Its chapter headings alone trace her autobiography: "Servant," "Actress," "Governess," "Companion," "Seamstress" --titles clearly based upon episodes in her life as family breadwinner. The chapter titled "Companion" is a partial reworking of Alcott's long serial "A Nurse's Story," which had appeared in Frank Leslie's Chimney Corner in 1865-1866 but whose authorship was not identified until 1991. The serial version was far more sensational than the more factual version in Work, which centers on Christie's service as a companion to a patient suffering from inherited insanity--a service Alcott actually rendered in 1860. All the episodes in Work uphold the high standards of a feminist sisterhood of working women, "a loving league of sisters, old and young, black and white, rich and poor." Alcott was familiar with Margaret Fuller's plea to "let them be sea-captains, if you will." The message was well received, since Roberts Brothers printed twenty thousand copies of this autobiographical novel during the summer of 1873.
If Work elaborated the feminist theme of women in occupations, Alcott's next major volume sounded the trumpet for health reform. Like Work, Eight Cousins; or, The Aunt-Hill (1875)--one of the sequence known as the Little Women Series--was serialized in advance of book publication, not in the Christian Union but in the recently launched St. Nicholas, edited by Mary Mapes Dodge. So popular had the author become that, as she recorded in her journal in November 1874, "Funny time with the publishers about the tale; for all wanted it at once, and each tried to outbid the other for an unwritten story. I rather enjoyed it, and felt important with Roberts, Low [Sampson Low of London], and Scribner [publisher of St. Nicholas] all clamoring for my ''umble' works."
In Eight Cousins Alcott, who approved of homeopathy, crusaded for sound minds in sound bodies, the use of brown bread pills in place of medicine, new milk instead of strong coffee, and brown bread rather than hot biscuits. She also championed dress reform that loosened women's tight belts and advocated freedom suits. The three great nineteenth-century remedies of sun, air, and water were exalted. In general, less Latin and Greek and more knowledge of the laws of health were recommended. The heroine, Rose, and her cousins were depicted in broad strokes, and the new enlightenment in food, clothing, and schooling was skillfully insinuated in the narrative. Henry James remarked of the protagonist Uncle Alec that he was "addicted to riding a tilt at the shams of life." Just so was Alcott.

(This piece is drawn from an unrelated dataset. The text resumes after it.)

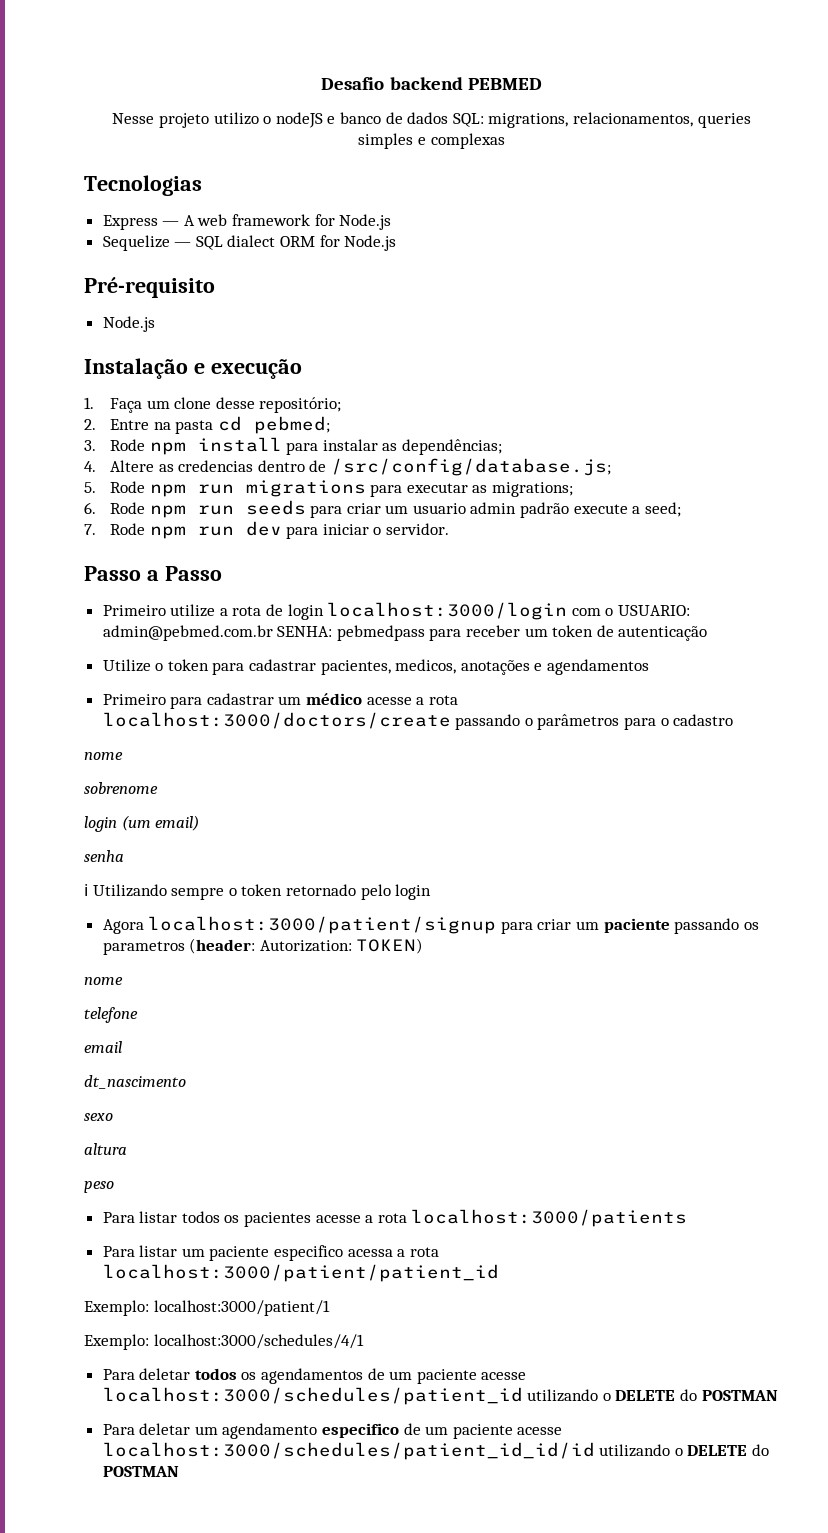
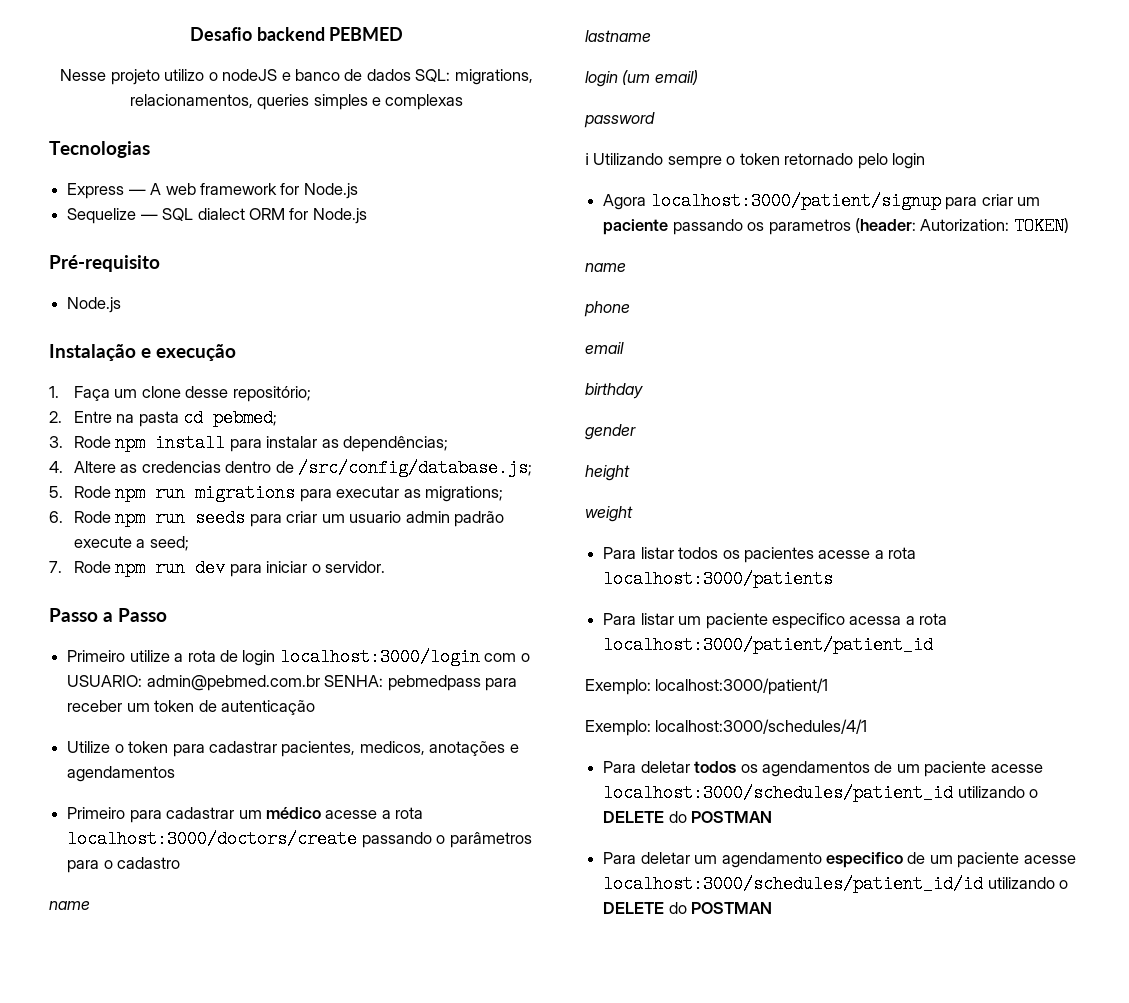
[84,752,123,760] [84,782,158,794] nome // sobrenome -> [49,901,90,910] [585,30,651,42] name // lastname
[84,850,124,862] senha -> [584,112,655,128] password
[84,977,123,985] [84,1007,138,1023] nome // telefone -> [585,263,626,272] [584,301,630,317] name // phone
[84,1075,186,1089] [84,1113,113,1121] [84,1143,127,1155] [84,1181,114,1193] dt_nascimento // sexo // altura // peso -> [585,383,643,399] [585,424,636,440] [585,465,630,481] [585,506,633,522] birthday // gender // height // weight
[102,1442,595,1460] localhost:3000/schedules/patient_id_id/id -> [603,875,984,893] localhost:3000/schedules/patient_id/id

That addiction persisted in the sequel. In the preface to Eight Cousins Alcott had written that she would "try to make amends" for any shortcomings in "a second volume, which shall attempt to show The Rose in Bloom." In Rose in Bloom. A Sequel to "Eight Cousins," published by Roberts in 1876, Alcott's heroine, Rose, bloomed indeed with her gift of living for others. The reforms of the day found a place in the novel. Temperance was urged as wild Charlie found his death in the punch bowl; philanthropy and women's rights were gently interwoven. Since her characters were strong and credible, her message reached its target. In her preface to Rose in Bloom, the fifth of the Little Women Series, the author chose to minimize her crusades, declaring that "there is no moral to this story. Rose is not designed for a model girl: and the Sequel was simply written in fulfilment of a promise; hoping to afford some amusement, and perhaps here and there a helpful hint, to other roses getting ready to bloom." Though certainly not the most successful of Alcott's full-length juveniles, Rose in Bloom attracted a large enough readership to warrant a printing of nearly seventeen thousand copies in November and December 1876.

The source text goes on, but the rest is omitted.